Gamma- Röntgen- und Radiowellen sind alles elektromagnetische Strahlung nur mit unterschiedlicher Energie pro Quant
Die direkte Energie einer Nuklearexplosion im Nahbereich (cm bis m) ist hochkonzentrierte Gamma und Röntgenstrahlung. Die beiden unterscheiden sich nur durch die Wellenlänge, die Energie ist h*Frequenz bzw. h/Wellenlänge und pro Quant sehr hoch. (Röntgenstrahlung <200KeV, Gammastrahlung >200keV bis viele MeV) https://de.wikipedia.org/wiki/Plancksches_Wirkungsquantum#
Radiowellen ist auch elektromagnetische Strahlung mit viel größerer Wellenlänge und entsprechend viel geringerer Energie pro Quant.
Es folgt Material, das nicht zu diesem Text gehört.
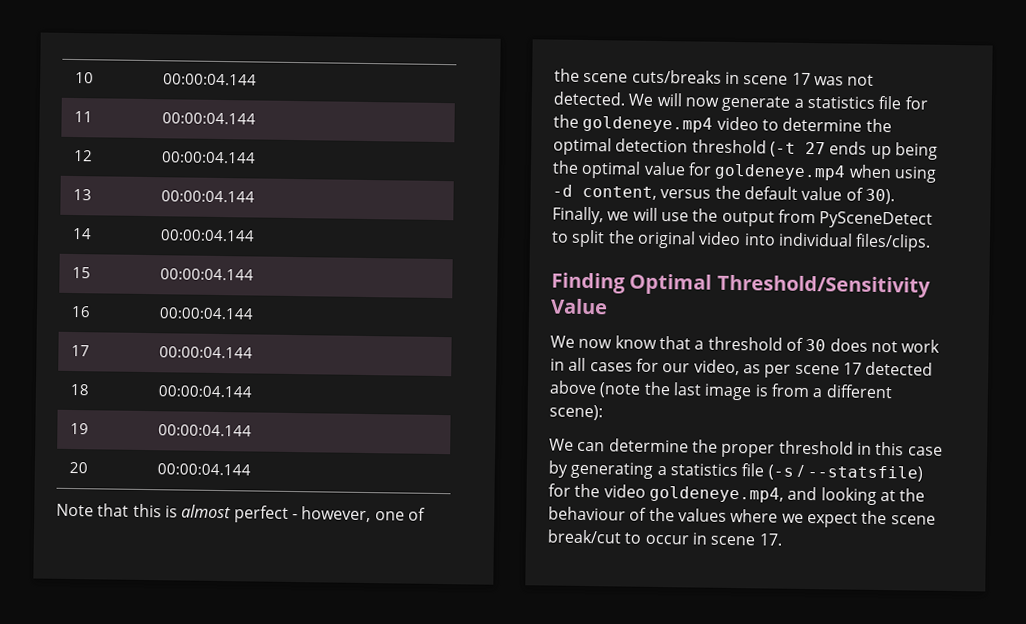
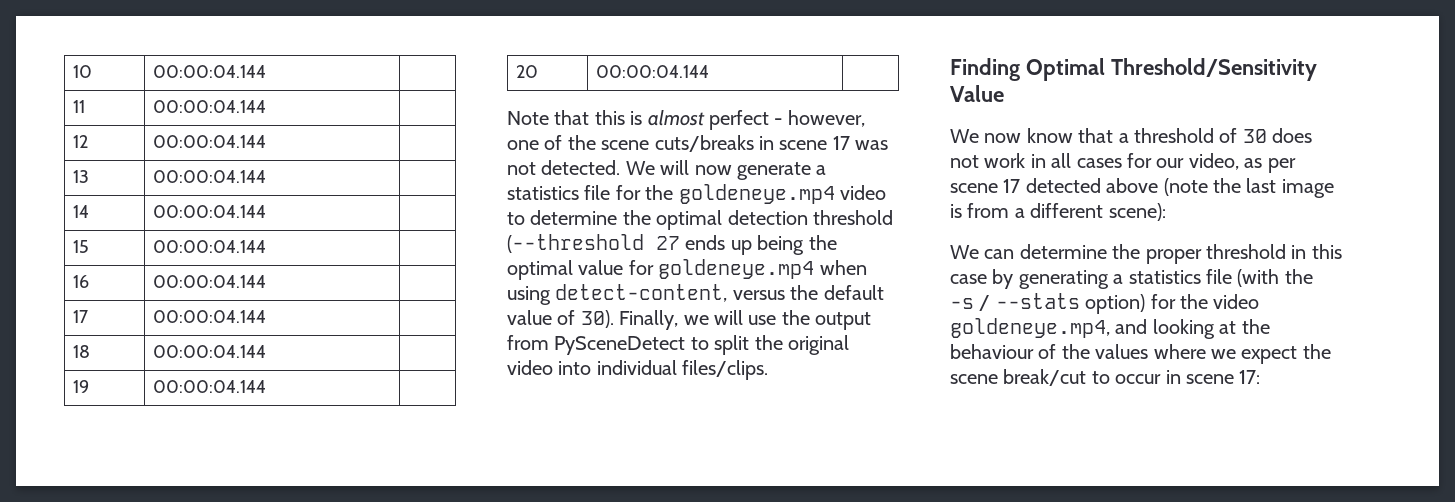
[769,141,796,157] (-t -> [507,234,644,253] (--threshold
[552,184,657,200] -d content, -> [555,284,728,302] detect-content,
[767,464,924,482] (-s / --statsfile) -> [1237,269,1313,287] [950,293,1146,314] (with the -s / --stats option)
[758,533,783,546] 17. -> [1239,370,1261,384] 17:

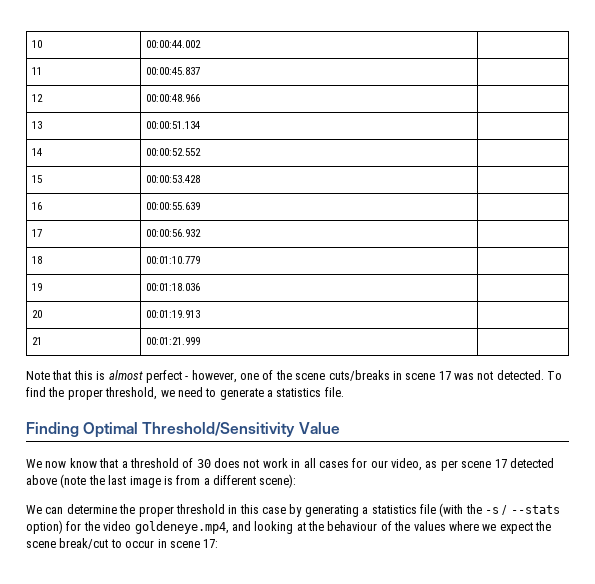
[153,65,267,78] 00:00:04.144 -> [145,40,201,48] 00:00:44.002
[153,100,267,113] 00:00:04.144 -> [145,67,200,75] 00:00:45.837
[153,135,267,148] 00:00:04.144 -> [145,94,200,102] 00:00:48.966
[153,170,267,183] 00:00:04.144 -> [145,121,200,129] 00:00:51.134
[153,205,267,218] 00:00:04.144 -> [145,148,201,156] 00:00:52.552
[153,240,267,253] 00:00:04.144 -> [145,175,200,183] 00:00:53.428
[153,275,267,288] 00:00:04.144 -> [145,202,200,210] 00:00:55.639
[153,310,267,323] 00:00:04.144 -> [145,229,201,237] 00:00:56.932
[153,345,267,358] 00:00:04.144 -> [145,256,200,264] 00:01:10.779
[153,380,267,393] 00:00:04.144 -> [145,283,200,291] 00:01:18.036
[596,65,710,78] 00:00:04.144 -> [145,310,200,318] [31,337,42,345] [145,337,200,345] 00:01:19.913 | // 21 | 00:01:21.999
[625,160,827,180] [507,184,886,204] [507,210,893,230] [507,234,837,255] [507,259,867,280] [507,284,884,305] [507,310,872,330] [507,335,849,355] [507,360,769,380] We will now generate a statistics file for the goldeneye.mp4 video to determine the optimal detection threshold (--threshold 27 ends up being the optimal value for goldeneye.mp4 when using detect-content, versus the default value of 30). Finally, we will use the output from PySceneDetect to split the original video into individual files/clips. -> [547,371,563,380] [26,387,344,400] To find the proper threshold, we need to generate a statistics file.

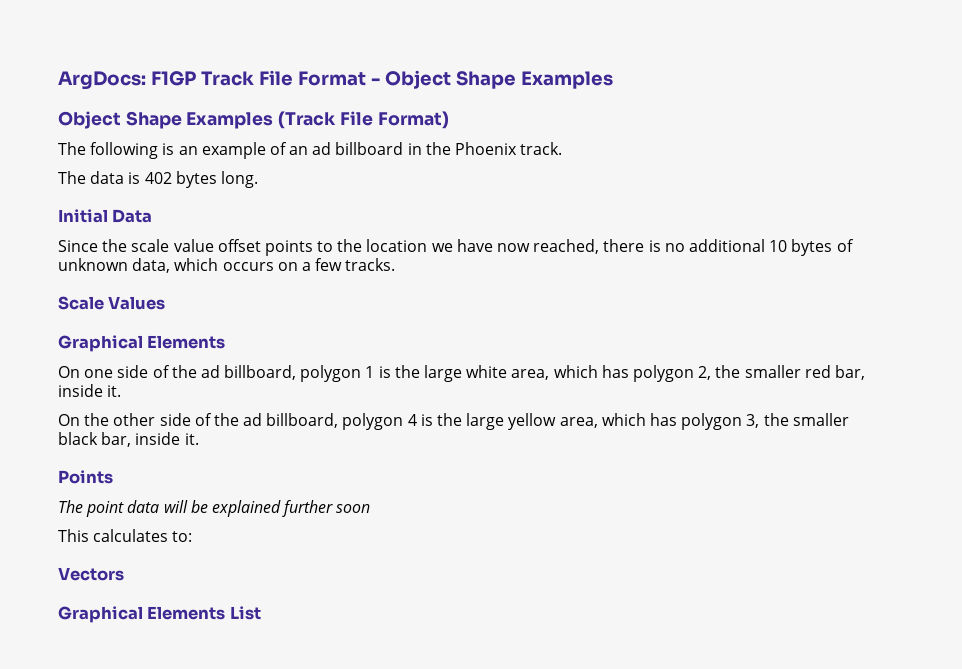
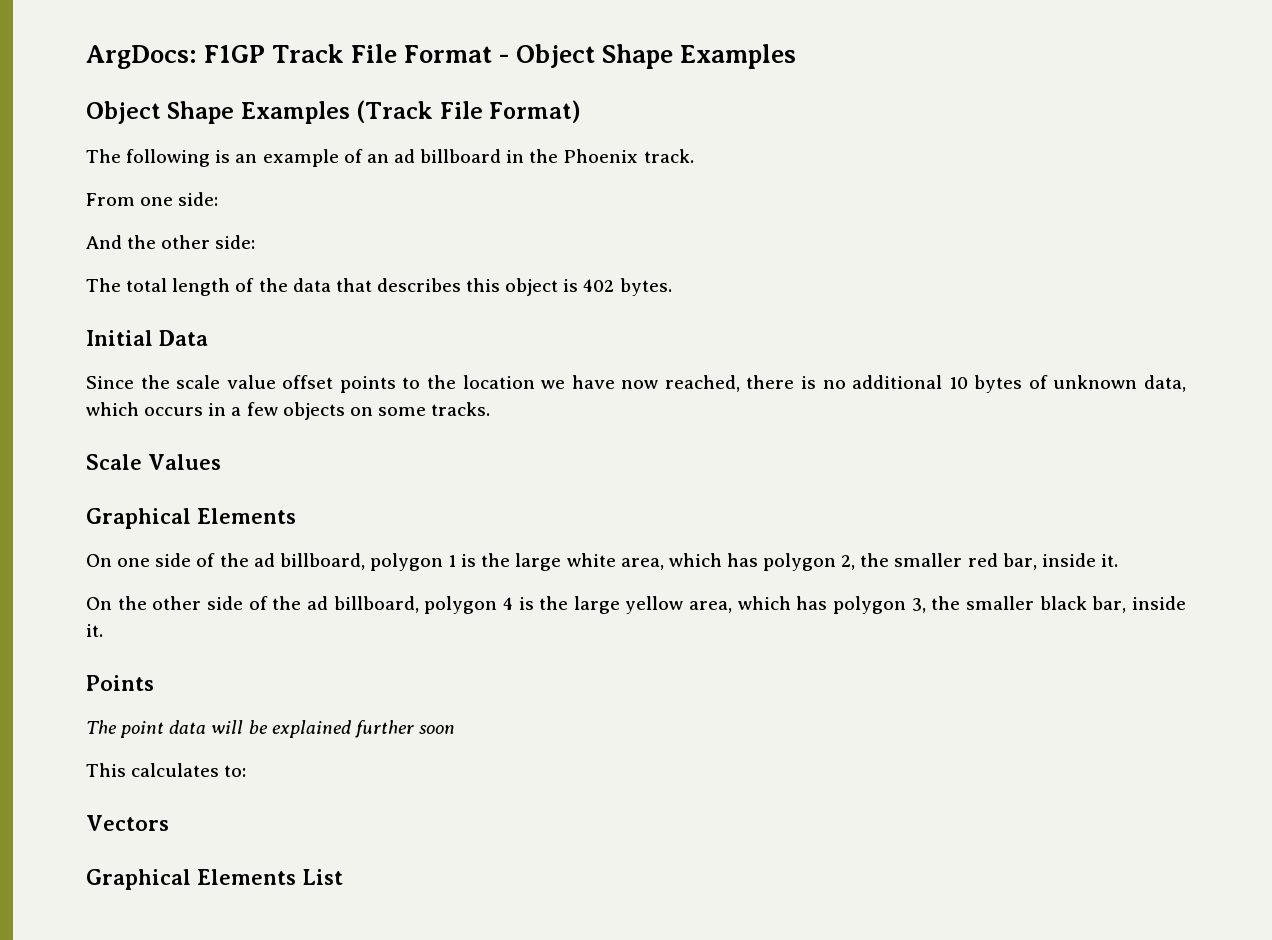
[58,171,258,188] The data is 402 bytes long. -> [86,192,219,206] [86,235,256,249] [86,278,672,296] From one side: // And the other side: // The total length of the data that describes this object is 402 bytes.
[277,262,298,271] on -> [208,403,227,416] in
(343, 264) none -> [282,402,426,420] objects on some

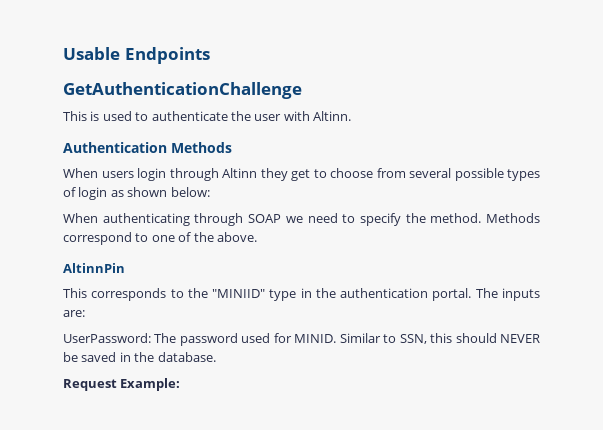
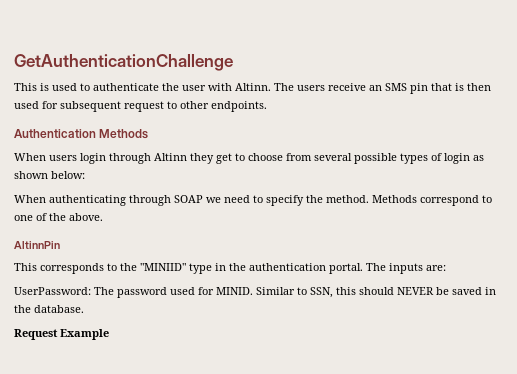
[63,47,210,64] Usable Endpoints // -> (14, 62) none
(351, 116) none -> [274,83,491,94] [14,101,267,112] The users receive an SMS pin that is then used for subsequent request to other endpoints.
[120,378,181,391] Example: -> [60,329,109,340] Example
Der direkte Energieanteil von Radiowellen (z.B. UKW) der Nuklearexplosion ist recht klein. Dagegen erzeugt der Strahlungsdruck der hochenergetischen Gamma und Röntgenstrahlung eine Ladungstrennung in der Atmosphäre. Elektronen werden transportiert/verschoben, den Atomen weitgehend entrissen. Erst dieser Vorgang erzeugt die Radiowellen des EMP. Wenn man so will ein Sekundäreffekt der hochkonzentrierten harten Gamma und Röntgenstrahlung.
Der Abstand eines Beobachters mit Überlebenschancen ist zu der Nuklearexplosion so groß (km Bereich), das die direkte Wirkung der Gamma- und Röntgenstrahlung wenig unmittelbare biologische Schäden verursacht. Zudem sorgt die Atmosphäre für etwas Abschirmung.